San Sebastiano è invocato come patrono delle Confraternite di Misericordia italiane, in qualità di soccorritore dei martirizzati e dei sofferenti; è anche patrono degli Agenti di Polizia Locale e dei loro comandanti, ufficiali e sottufficiali, riconosciuto con Breve apostolico del 3 maggio 1957 di papa Pio XII. Insieme a san Rocco, san Sebastiano viene invocato a protezione contro la peste, perché entrambi sopravvissuti a morte che generava piaghe e ferite, analogamente a quanto faceva la peste.
Nell’aquilano è importante ricordare che San Sebastiano è patrono di Navelli a partire da dopo il 1424, quando papa Martino V annesse la locale chiesa di San Pelino alla diocesi de L’Aquila, sottraendola a quella di Valva e Sulmona. È verosimile ipotizzare che la devozione del paese a San Sebastiano sia da legarsi a una delle numerose epidemie di peste che si abbatterono sull’altopiano (tra cui quella che nel 1654 causò a Navelli più di ottocento morti, preceduta da quella del 1526, estremamente virulenta). La chiesa di San Sebastiano sorge nel 1631, ampliando la medievale San Pelino, di cui recupera la torre con funzioni di campanile; interessante l’ingresso laterale coperto da un loggiato che la raccorda all’attiguo palazzo baronale.

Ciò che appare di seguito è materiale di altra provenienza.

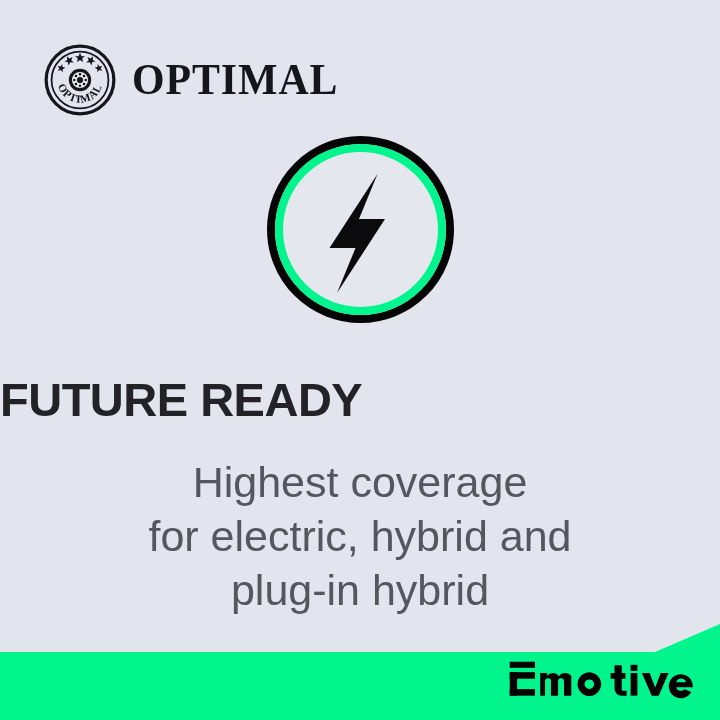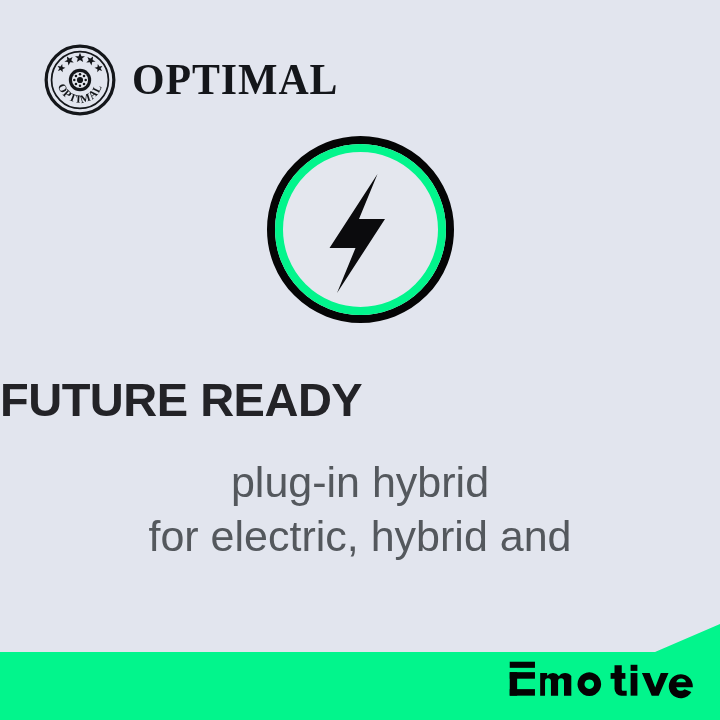"Highest coverage" span.line { html: none -> <span>Highest coverage</span> }
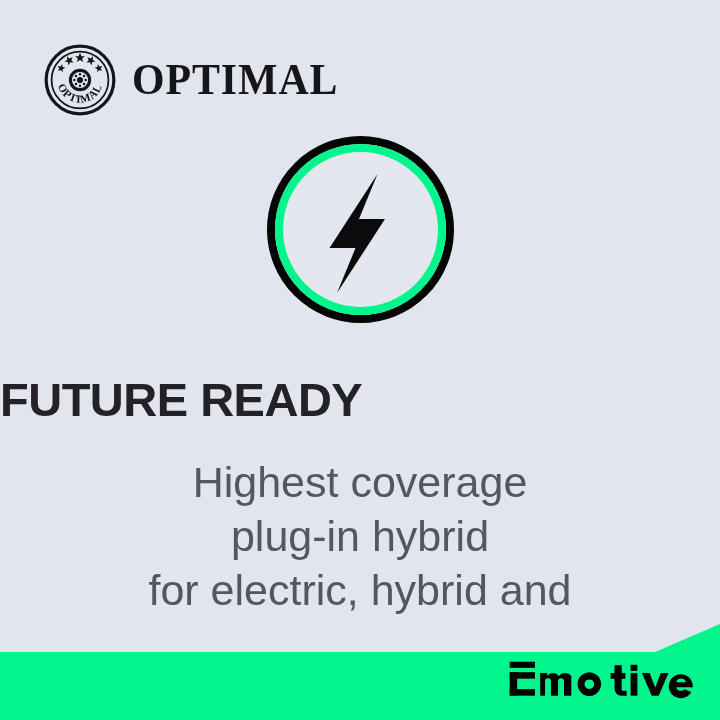"plug-in hybrid" span.line { order: before "for electric, hybrid and" -> after "for electric, hybrid and" }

L’interno barocco, ricostruito a seguito del terremoto del 1703, si presenta a pianta basilicale a tre navate, con copertura a vele.

Proprio a causa del reiterarsi delle pestilenze, si ebbe una vasta diffusione di sculture e dipinti raffiguranti San Sebastiano, spesso commissionati come ex voto. L’iconografia più diffusa è quella che ritrae il Santo trafitto da frecce e legato al tronco di un albero o a una colonna romana, rimando simbolico al luogo del martirio.
Nella copertina viene presentata la scultura lignea di San Sebastiano realizzata da Silvestro di Giacomo, noto come Silvestro dell’Aquila. Figlio di Giacomo di Paolo, orafo sulmonese, aprì nel 1471 una bottega insieme a Giovanni di Biasuccio. La statua di San Sebastiano fu realizzata nel 1478 per la chiesa di Santa Maria del Soccorso, forse proprio in occasione dell’epidemia che si era diffusa a L’Aquila in quell’anno. La data è confermata da quanto si legge nel basamento dell’opera: dall’iscrizione – “Hoc opus feci fieri Dominicas Antonius de Caprinis de Aquila, 1478” – si evince anche il nome del committente l’abate Domenico Antonio Caprini d’Arischia. L’opera, oggi conservata al MuNDA, è legata all’influenza della statuaria fiorentina vicina al Verrocchio. San Sebastiano è in piedi, legato ad un tronco d’albero e trafitto dalle frecce; viene colto nel momento dell’estasi mistica dovuta al dolore per le ferite, che lo porta a spalancare la bocca, e a cui si mescola il desiderio del martirio esemplificato dallo sguardo rivolto verso l’alto.